Und all diejenigen, die dem ganzen Geschehen verächtlich zugesehen haben und die Helfer womöglich noch beschimpft haben, sind schlimmer als Gaffer, die an einer Unfallstelle durch ihr rücksichtsloses Verhalten die Helfenden in ihrer Arbeit behindern.

Es gab nie eine Willkommenskultur, deshalb kann sie auch nicht am Ende sein. Aber es gab viele Menschen, die Hilfe geleistet haben. Diese Menschen werden weiter helfen, denn sie sind über den Schatten der Angst gesprungen. Die Angst vor dem Fremden und die Angst etwas falsch zu machen.

Vor ihnen ziehe ich meinen Hut und ihnen möchte ich danken, dass ich mit ihnen zusammen arbeiten durfte.
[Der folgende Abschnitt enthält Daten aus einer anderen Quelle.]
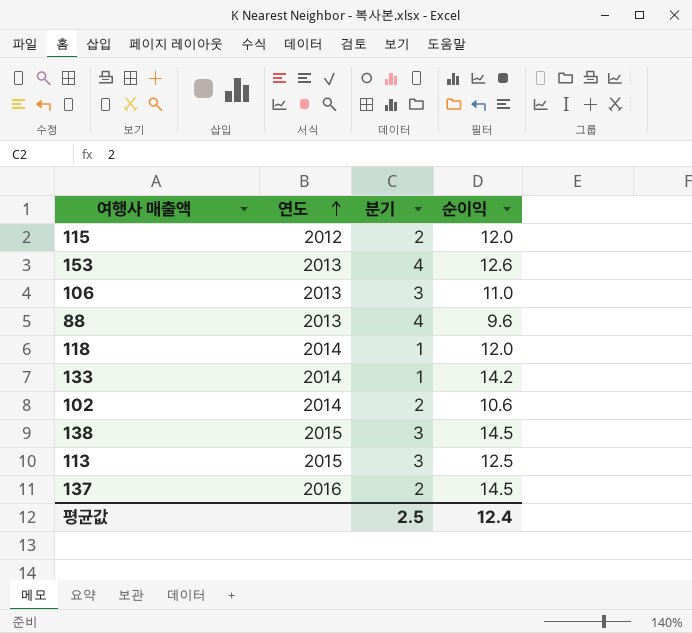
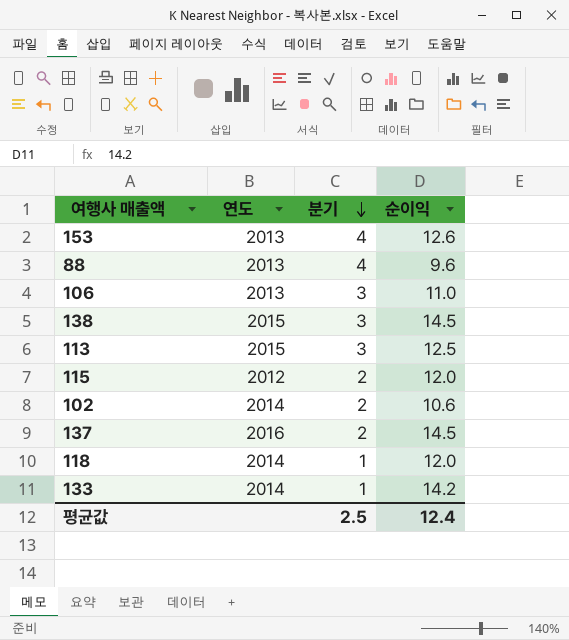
row order: 연도 ascending -> 분기 descending

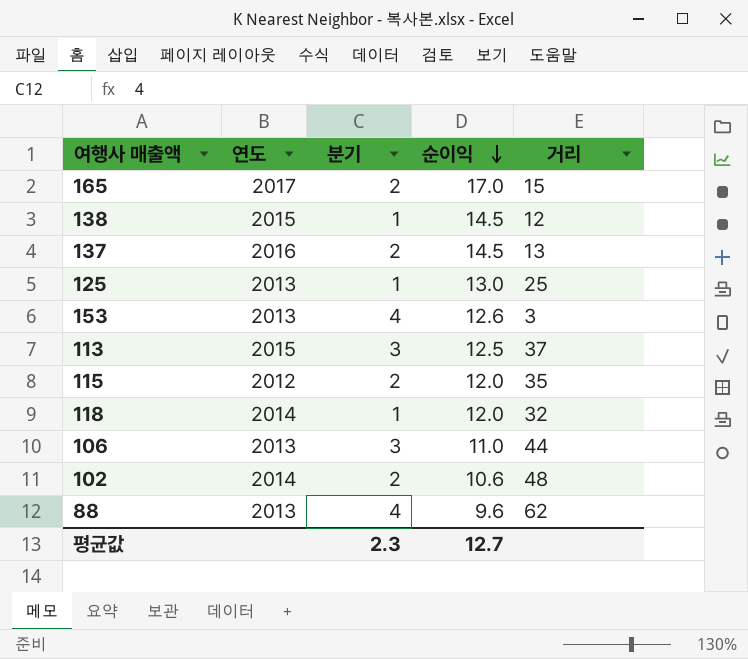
row order: 분기 descending -> 순이익 descending
column 거리 | position: none -> 5
row 133: 2014 | 1 | 14.2 -> none
row 165: none -> 2017 | 2 | 17.0 | 15
138 | 분기: 3 -> 1
row 125: none -> 2013 | 1 | 13.0 | 25
평균값 | 분기: 2.5 -> 2.3
평균값 | 순이익: 12.4 -> 12.7

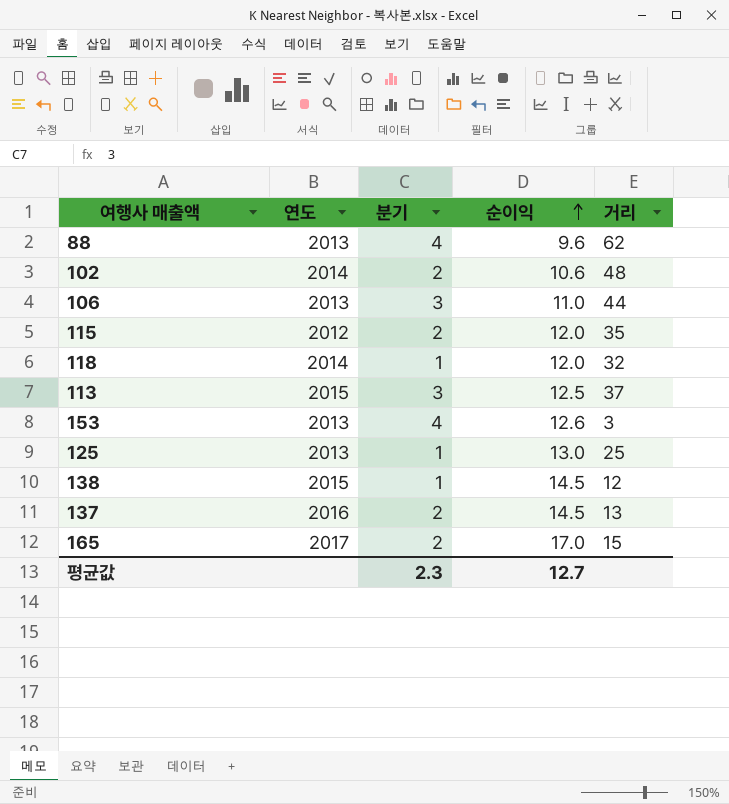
row order: 순이익 descending -> 순이익 ascending

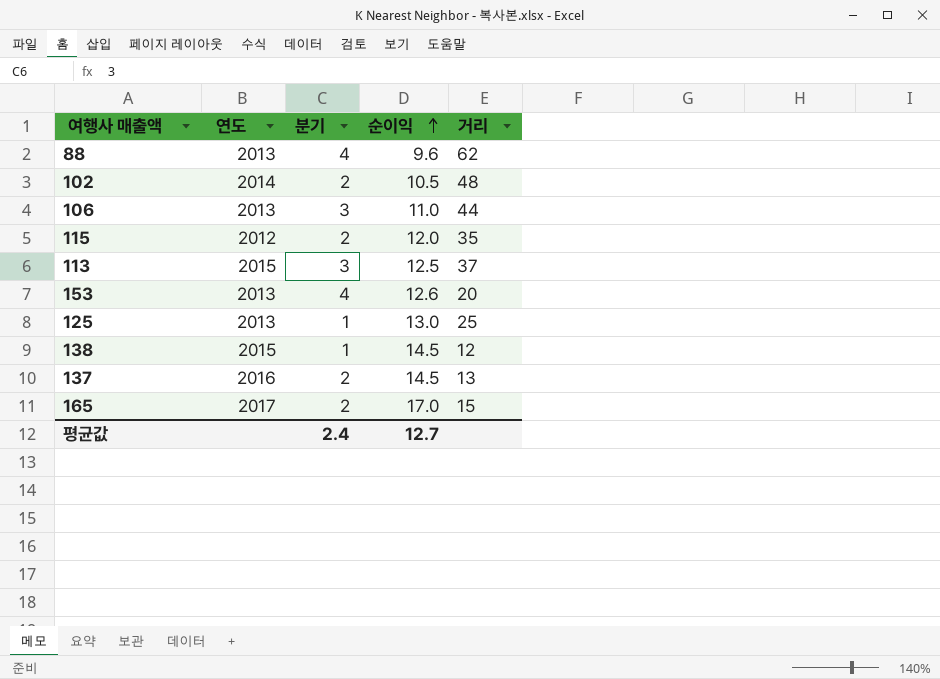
row 118: 2014 | 1 | 12.0 | 32 -> none
102 | 순이익: 10.6 -> 10.5
153 | 거리: 3 -> 20
평균값 | 분기: 2.3 -> 2.4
3 Gedanken zu „Der letzte Tag“

  1. Schließe mich Hauptschulblues an.
    Ich danke Ihnen und den anderen freiwilligen Helfern, es ist gut zu wissen dass es mehr als nur eine Handvoll Menschen in Deutschland gibt, die ihre Fähigkeiten nutzen, um die Probleme anzugehen die sich in ihrer Nachbarschaft ergeben.